Only the pictures are to be omitted; every entry beneath should otherwise be duplicated exactly.

▼

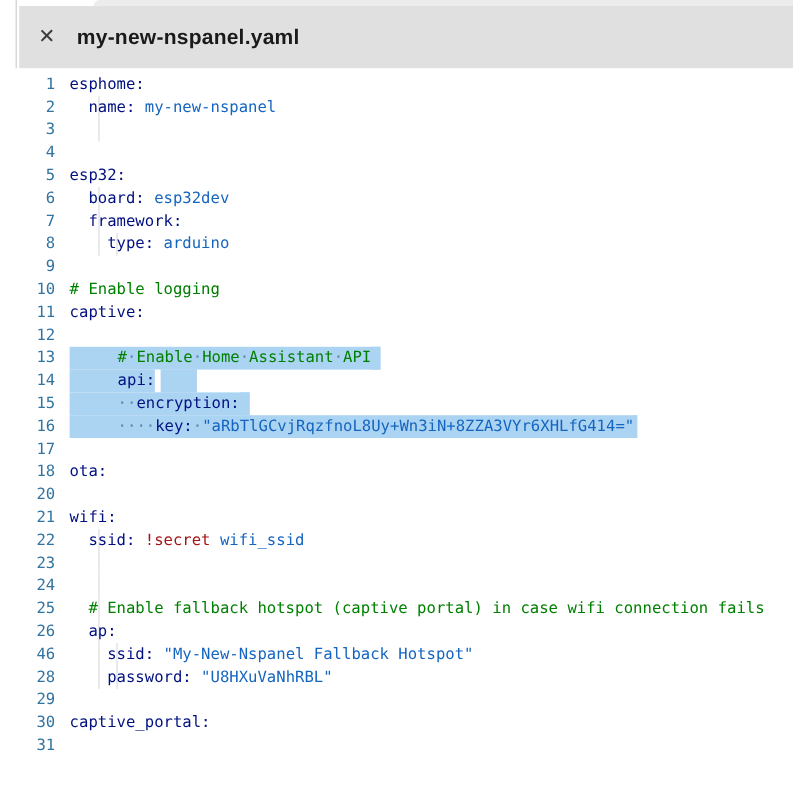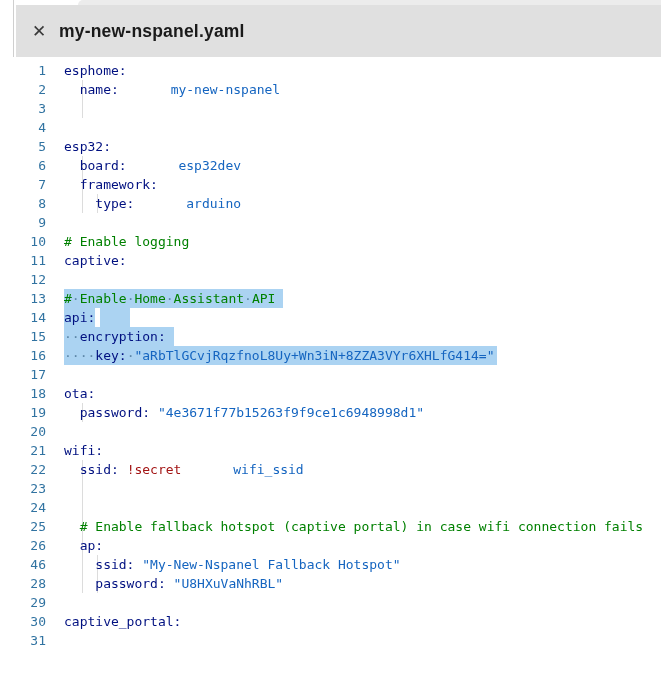--- a/index.html
+++ b/index.html
@@ -17,7 +17,7 @@
     margin-left:10px;width:26px;text-align:center;font-size:17px;color:#3a3a3a;cursor:pointer;
     font-family:"DejaVu Sans", sans-serif;
   }
-  .title{margin-left:7px;font-weight:bold;font-size:17.5px;color:#1a1a1a;letter-spacing:.2px;}
+  .title{margin-left:12px;font-weight:bold;font-size:17.5px;color:#1a1a1a;letter-spacing:.2px;}
   .left-line{position:absolute;left:4px;top:57px;bottom:0;width:1px;background:#d6d6d6;}
   .editor{
     position:absolute;left:0;right:0;top:57px;bottom:0;background:#ffffff;padding-top:4px;

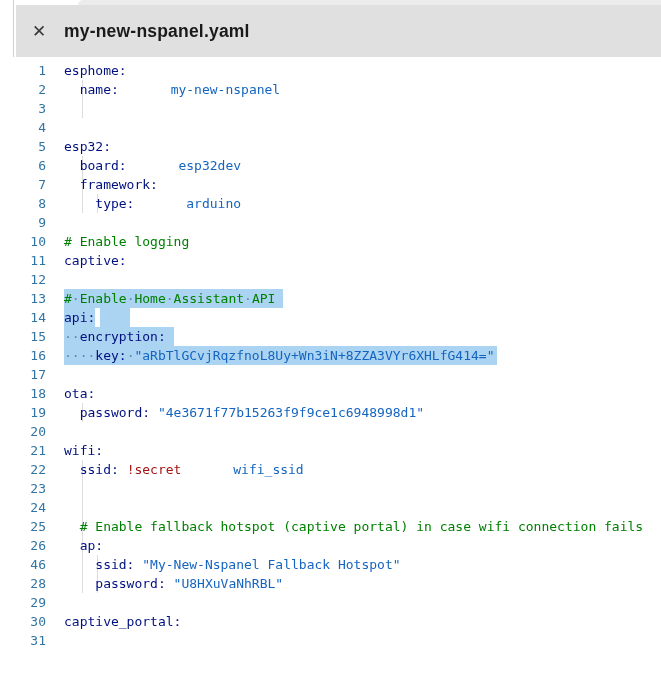--- a/index.html
+++ b/index.html
@@ -29,7 +29,7 @@
     position:absolute;left:0;top:0;width:46px;text-align:right;
     color:var(--line_number,#3173a1);user-select:none;
   }
-  .code{position:absolute;left:64px;top:0;white-space:pre;text-align:center;}
+  .code{position:absolute;left:58px;top:0;white-space:pre;text-align:center;}
   .selwrap{background:var(--selection,#abd3f2);}
   .k{color:var(--key,#001080);}
   .v{color:var(--value,#1565c0);margin-left:44px;}

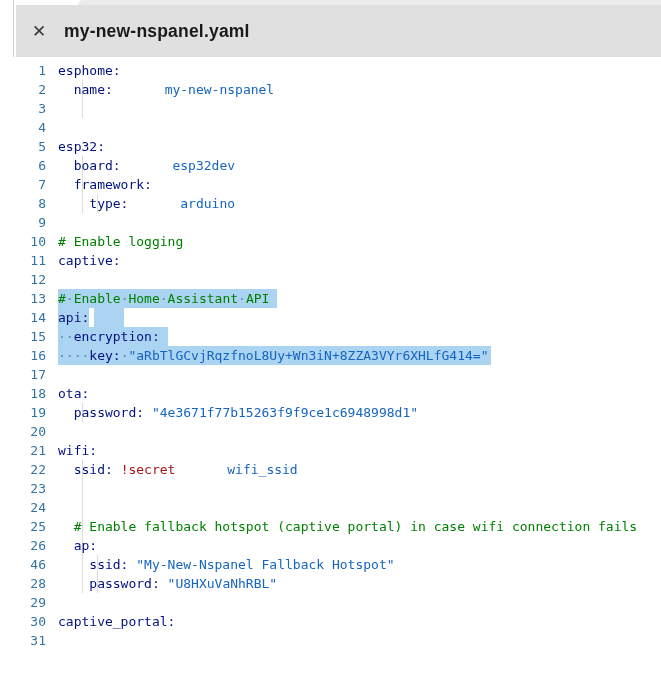--- a/index.html
+++ b/index.html
@@ -32,7 +32,7 @@
   .code{position:absolute;left:58px;top:0;white-space:pre;text-align:center;}
   .selwrap{background:var(--selection,#abd3f2);}
   .k{color:var(--key,#001080);}
-  .v{color:var(--value,#1565c0);margin-left:44px;}
+  .v{color:var(--value,#1565c0);}
   .s{color:var(--string,#1565c0);}
   .c{color:var(--comment,#008000);margin-top:12px;}
   .r{color:var(--secret,#a31515);}

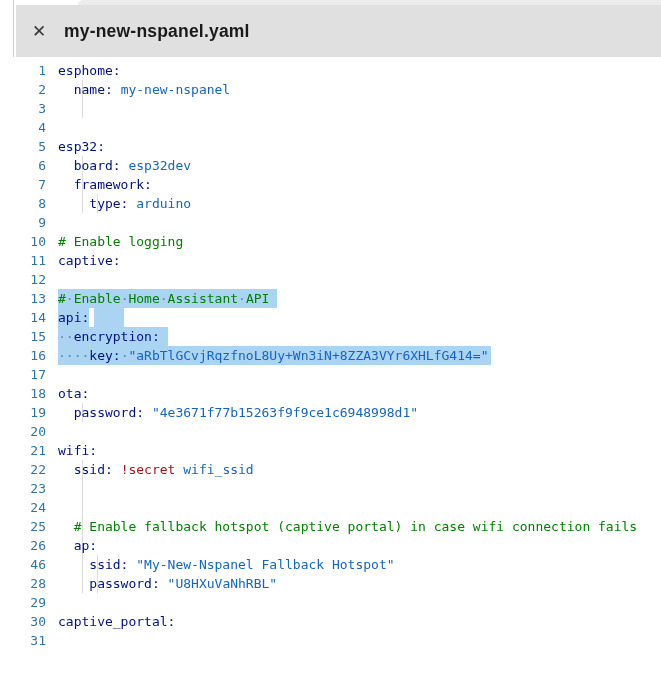--- a/index.html
+++ b/index.html
@@ -30,7 +30,7 @@
     color:var(--line_number,#3173a1);user-select:none;
   }
   .code{position:absolute;left:58px;top:0;white-space:pre;text-align:center;}
-  .selwrap{background:var(--selection,#abd3f2);}
+  .selwrap{background:var(--selection,#abd3f2);padding-left:40px;}
   .k{color:var(--key,#001080);}
   .v{color:var(--value,#1565c0);}
   .s{color:var(--string,#1565c0);}

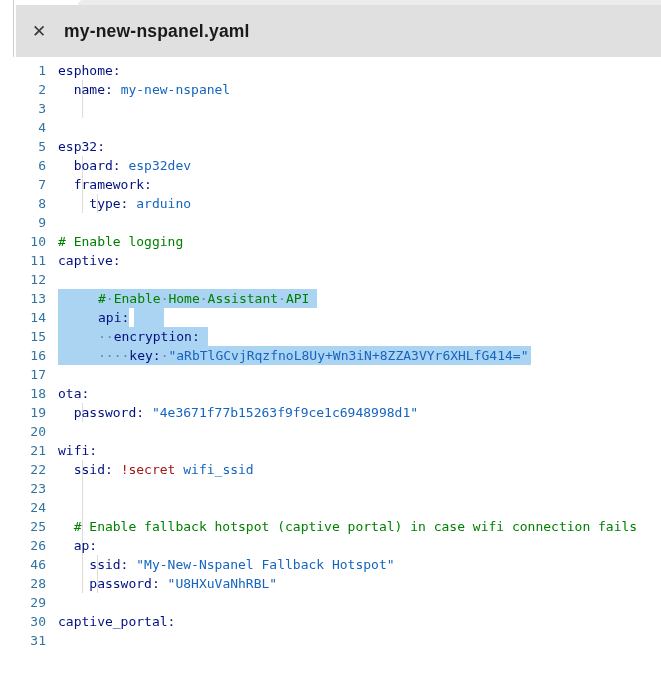--- a/index.html
+++ b/index.html
@@ -134,11 +134,6 @@
         <span class="code"><span class="k">ota:</span></span>
       </div>
       <div class="line">
-        <span class="num">19</span>
-        <span class="g" style="left: 82px;"></span>
-        <span class="code"><span class="p">  </span><span class="k">password:</span><span class="p"> </span><span class="s">"4e3671f77b15263f9f9ce1c6948998d1"</span></span>
-      </div>
-      <div class="line">
         <span class="num">20</span>
         <span class="code"></span>
       </div>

▲

**ANSWER**:
--- a/index.html
+++ b/index.html
@@ -17,7 +17,7 @@
     margin-left:10px;width:26px;text-align:center;font-size:17px;color:#3a3a3a;cursor:pointer;
     font-family:"DejaVu Sans", sans-serif;
   }
-  .title{margin-left:7px;font-weight:bold;font-size:17.5px;color:#1a1a1a;letter-spacing:.2px;}
+  .title{margin-left:12px;font-weight:bold;font-size:17.5px;color:#1a1a1a;letter-spacing:.2px;}
   .left-line{position:absolute;left:4px;top:57px;bottom:0;width:1px;background:#d6d6d6;}
   .editor{
     position:absolute;left:0;right:0;top:57px;bottom:0;background:#ffffff;padding-top:4px;

--- a/index.html
+++ b/index.html
@@ -29,7 +29,7 @@
     position:absolute;left:0;top:0;width:46px;text-align:right;
     color:var(--line_number,#3173a1);user-select:none;
   }
-  .code{position:absolute;left:64px;top:0;white-space:pre;text-align:center;}
+  .code{position:absolute;left:58px;top:0;white-space:pre;text-align:center;}
   .selwrap{background:var(--selection,#abd3f2);}
   .k{color:var(--key,#001080);}
   .v{color:var(--value,#1565c0);margin-left:44px;}

--- a/index.html
+++ b/index.html
@@ -32,7 +32,7 @@
   .code{position:absolute;left:58px;top:0;white-space:pre;text-align:center;}
   .selwrap{background:var(--selection,#abd3f2);}
   .k{color:var(--key,#001080);}
-  .v{color:var(--value,#1565c0);margin-left:44px;}
+  .v{color:var(--value,#1565c0);}
   .s{color:var(--string,#1565c0);}
   .c{color:var(--comment,#008000);margin-top:12px;}
   .r{color:var(--secret,#a31515);}

--- a/index.html
+++ b/index.html
@@ -30,7 +30,7 @@
     color:var(--line_number,#3173a1);user-select:none;
   }
   .code{position:absolute;left:58px;top:0;white-space:pre;text-align:center;}
-  .selwrap{background:var(--selection,#abd3f2);}
+  .selwrap{background:var(--selection,#abd3f2);padding-left:40px;}
   .k{color:var(--key,#001080);}
   .v{color:var(--value,#1565c0);}
   .s{color:var(--string,#1565c0);}

--- a/index.html
+++ b/index.html
@@ -134,11 +134,6 @@
         <span class="code"><span class="k">ota:</span></span>
       </div>
       <div class="line">
-        <span class="num">19</span>
-        <span class="g" style="left: 82px;"></span>
-        <span class="code"><span class="p">  </span><span class="k">password:</span><span class="p"> </span><span class="s">"4e3671f77b15263f9f9ce1c6948998d1"</span></span>
-      </div>
-      <div class="line">
         <span class="num">20</span>
         <span class="code"></span>
       </div>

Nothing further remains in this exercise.